There's a lot more variation than that. It's not a strictly less disabled to strictly more disabled continuum, and it's not a strictly less autistic to strictly more autistic continuum, and even when you can get a general sense that one person is more "obviously" autistic than another that doesn't correspond with generally more disabled, and there's situational differences too. That's before we get into "my child is lower-functioning autistic because of all these conditions that aren't autism." Functioning levels really don't work well. Amanda Baggs wrote about that, a bit, and how dangerous it can be when a person thinks they are strictly more disabled in every way. I imagine family members who think their relative is strictly more disabled in every way are just as dangerous.
I would also like to mention that a large percentage of Autistic children live at home and are supported by their families.
CHILDREN. Want to know the percentage of children in the general population who live at home and are supported by their families? It's pretty big. It is, in fact, considered the normal way for children to live. Shocker.
There are several challenges and hardships faced by such families.
Ok. There are. And you do need more. You're asking in the wrong place. I don't know if you've ever seen the diagram of who you vent at and who you comfort? Disabled person can vent about their disability issues (ableism generally to blame for most of them) to pretty much any close relation. Close relations vent to further relations, friends. And outward it goes. You are a relative of a disabled person. I am Disabled, same disability even. You do not vent to me. You vent elsewhere. You get your resources from further outside the circle, or you take what is offered freely.

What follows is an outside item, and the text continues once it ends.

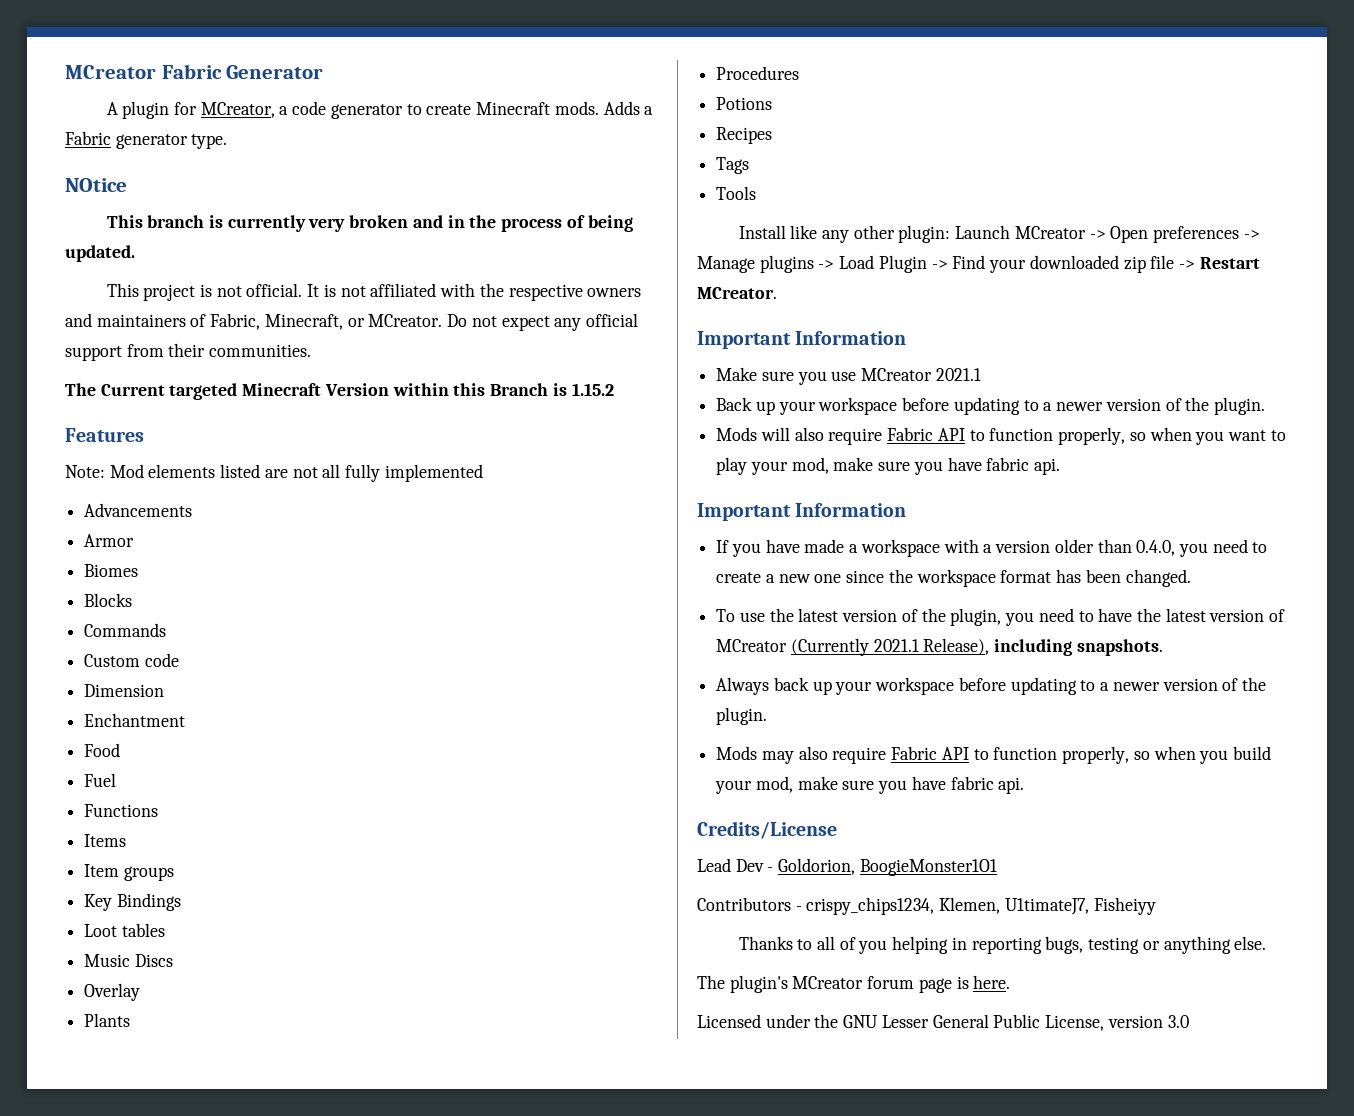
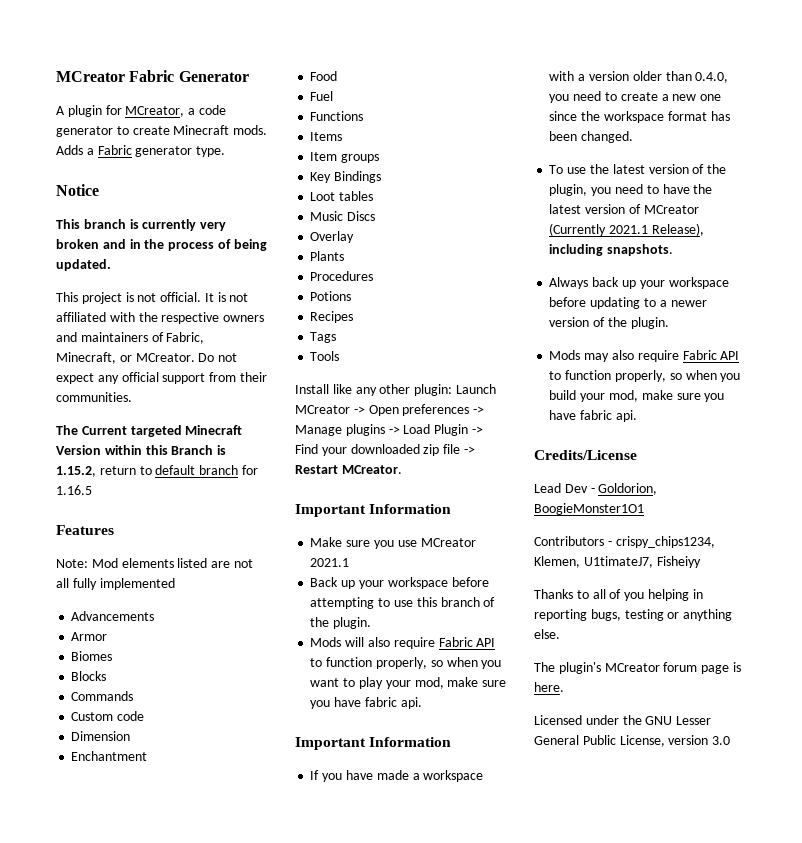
[65,178,127,192] NOtice -> [56,184,99,196] Notice
[571,383,614,396] 1.15.2 -> [56,465,258,477] [56,485,92,495] 1.15.2, return to default branch for 1.16.5
[953,397,1161,415] updating to a newer version -> [310,597,480,609] attempting to use this branch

Showbiz is a very powerful media and unfortunately used mostly to exploit Autism and to make more market value.
I'd like to know what they are doing to exploit autism and autistic people, according to this person, but my guess is that they're upset about autistic characters on TV because "stop romanticizing autism" (on their page) doesn't sound much like "Autism Speaks, stop fearmongering for money!" to me. It sounds like "You're portraying autistic people as real people with lives but also as the butt of jokes! Stoppit!" Which, um, no. We need to be in stories, we need to see people like us. Do it better, yes, please, but keep us in your stories. The accidental autistic characters shouldn't be better characters than most of the purposefully autistic characters (Dan Harmon's Abed may be an exception. Michael's Clay definitely is.) 
Families with Autistic members are in need of social support and awareness and the fastest way is through media.
That's true enough. But what autistic people need and what you want? Somehow I doubt they are the same.
Please support my page and cause to utilize showbiz to prevail awareness about Autism.
Basically what I said last sentence. I don't think you know what actual autistic people need. More of the same awareness most organizations try to spread isn't it. More family members talking about how hard it is to be related to us isn't it. More people complaining about autistic characters being actual characters isn't it,

4 comments:

  1. Oh, this is just delightful. (Your commentary, that is. Not the original message. That's hovering somewhere between skeevy-but-well-meaning and just skeevy.)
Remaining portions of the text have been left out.